Vers 15H00 GMT, l’euro valait 1,3542 dollar, après avoir atteint un plus haut depuis début février (1,3569 dollar), contre 1,3516 dollar mercredi.

La roupie indienne –qui bénéficie aussi d’un resserrement du crédit mis en place par la Banque centrale du pays– reprenait elle des couleurs, revenait au-dessus des 62 roupies pour un dollar, alors qu’elle était descendue à 69 roupies pour un dollar début septembre.

Même scénario dans un autre pays lui aussi très chahuté récemment sur les marchés, la Turquie. Le dollar s’est stabilisé à 1,9552 livre turque à la mi-journée, après avoir frôlé les 2 livres mercredi soir encore.

Le principal indice de la Bourse d’Istanbul, le BIST100, s’est envolé dès l’ouverture, pour dépasser à la pause de la mi-journée le seuil des 80.000 points, en hausse de plus de 7%.

Sur les marchés européens toutefois, après une ouverture en nette hausse, l’humeur s’est assombrie en cours de séance, en particulier après le début plutôt frais des places américaines.

Le Dax allemand s’est ainsi offert un nouveau record à l’ouverture, prenant 1,15% d’entrée, mais ne prenait plus que 0,44% vers 14h30 GMT tandis que le CAC 40, à Paris, grimpait à la même heure de 0,58%. Londres avançait d’un peu plus de 1%.

Retour des capitaux

Aussi la décision de la Fed “pourrait-elle nourrir des attentes que les sorties de capitaux (des pays émergents) cessent ou s’inversent”, a relevé Barclays Capital dans une note, citée par l’agence Dow Jones Newswires.

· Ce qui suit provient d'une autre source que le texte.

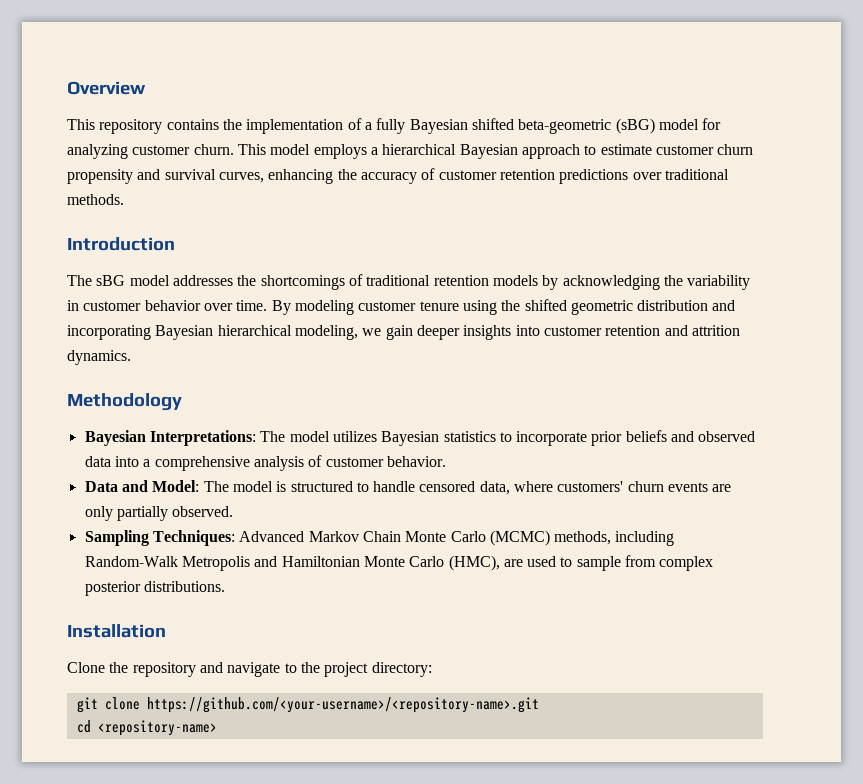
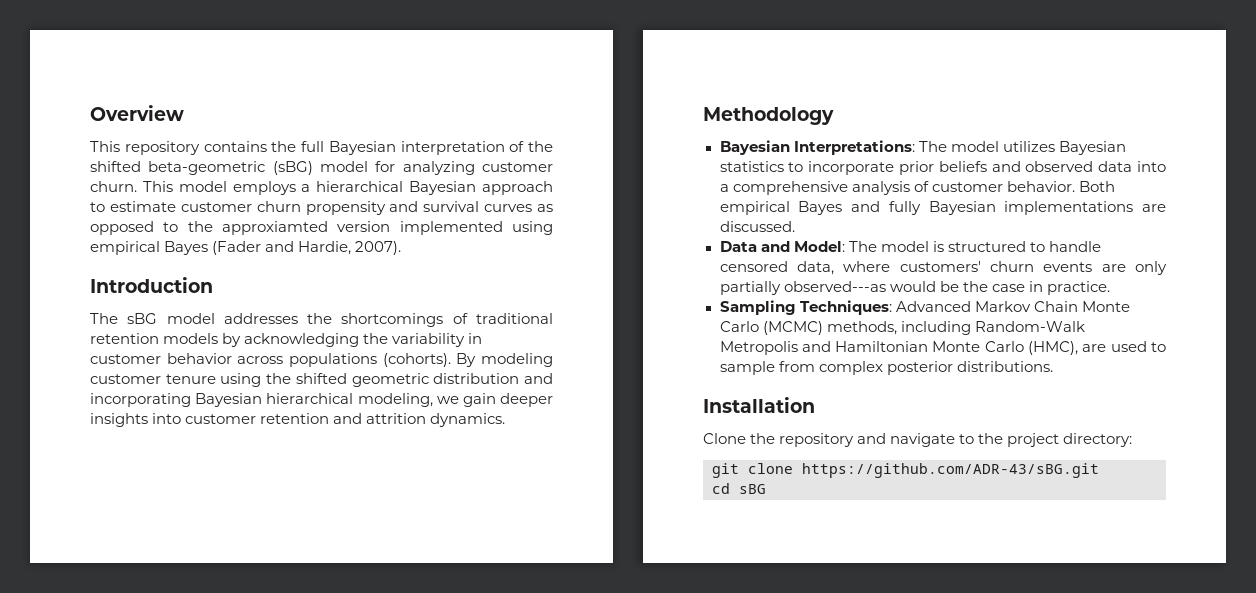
- This repository contains the implementation of a fully Bayesian shifted beta-geometric (sBG) model for analyzing customer churn.
+ This repository contains the full Bayesian interpretation of the shifted beta-geometric (sBG) model for analyzing customer churn.
- This model employs a hierarchical Bayesian approach to estimate customer churn propensity and survival curves, enhancing the accuracy of customer retention predictions over traditional methods.
+ This model employs a hierarchical Bayesian approach to estimate customer churn propensity and survival curves as opposed to the approxiamted version implemented using empirical Bayes (Fader and Hardie, 2007).
- The sBG model addresses the shortcomings of traditional retention models by acknowledging the variability in customer behavior over time.
+ The sBG model addresses the shortcomings of traditional retention models by acknowledging the variability in customer behavior across populations (cohorts).
+ Both empirical Bayes and fully Bayesian implementations are discussed.
- Data and Model: The model is structured to handle censored data, where customers' churn events are only partially observed.
+ Data and Model: The model is structured to handle censored data, where customers' churn events are only partially observed---as would be the case in practice.
- git clone https://github.com/<your-username>/<repository-name>.git
+ git clone https://github.com/ADR-43/sBG.git
- cd <repository-name>
+ cd sBG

Le retour des capitaux serait “particulièrement bienvenu pour les marchés des devises et des taux dans les pays affichant de forts déficits des comptes courants”, comme l’Inde et l’Indonésie, a estimé Barclays Capital.

“A très court terme, la grande prudence de la Fed à agir va soutenir les marchés actions, probablement aussi mettre sous pression les taux américains (gains à attendre plus limités), et redonner des couleurs aux actifs liés aux pays émergents”, commentaient les analystes de CM-CIC dans une note.

Tranchant avec la bonne humeur ambiante, Ishaq Siddiqi, de chez ETX Capital, s’inquiétait lui du “coup porté à la crédibilité” du patron de la Fed Ben Bernanke qui, en déjouant les attentes et en “refusant d’envoyer un message fort au marché en le privant de sa drogue favorite”, peut “faire croire à certains qu’il est aussi impuissant que nous tous quand il s’agit de mettre les Etats-Unis sur le chemin d’une croissance durable”.

Pour l’analyste, “la dynamique derrière ce rebond des marchés n’est pas plus crédible que la réputation de la Fed aujourd’hui.”

La prudence était aussi de mise pour le stratège devises Mike Keenan, de la banque sud-africaine ABSA Bank.

Notant que le rand avait gagné 25 cents face au dollar pendant la nuit, il commentait ainsi la décision de la Fed: “A court terme c’est positif mais à moyen terme cela n’arrange pas vraiment notre position car la Fed va bien devoir à un moment ou à un autre commencer à rétrograder dans sa politique monétaire, et ce sera probablement négatif en particulier avec les pays qui ont de forts déficits (courants) comme l’Afrique du Sud”.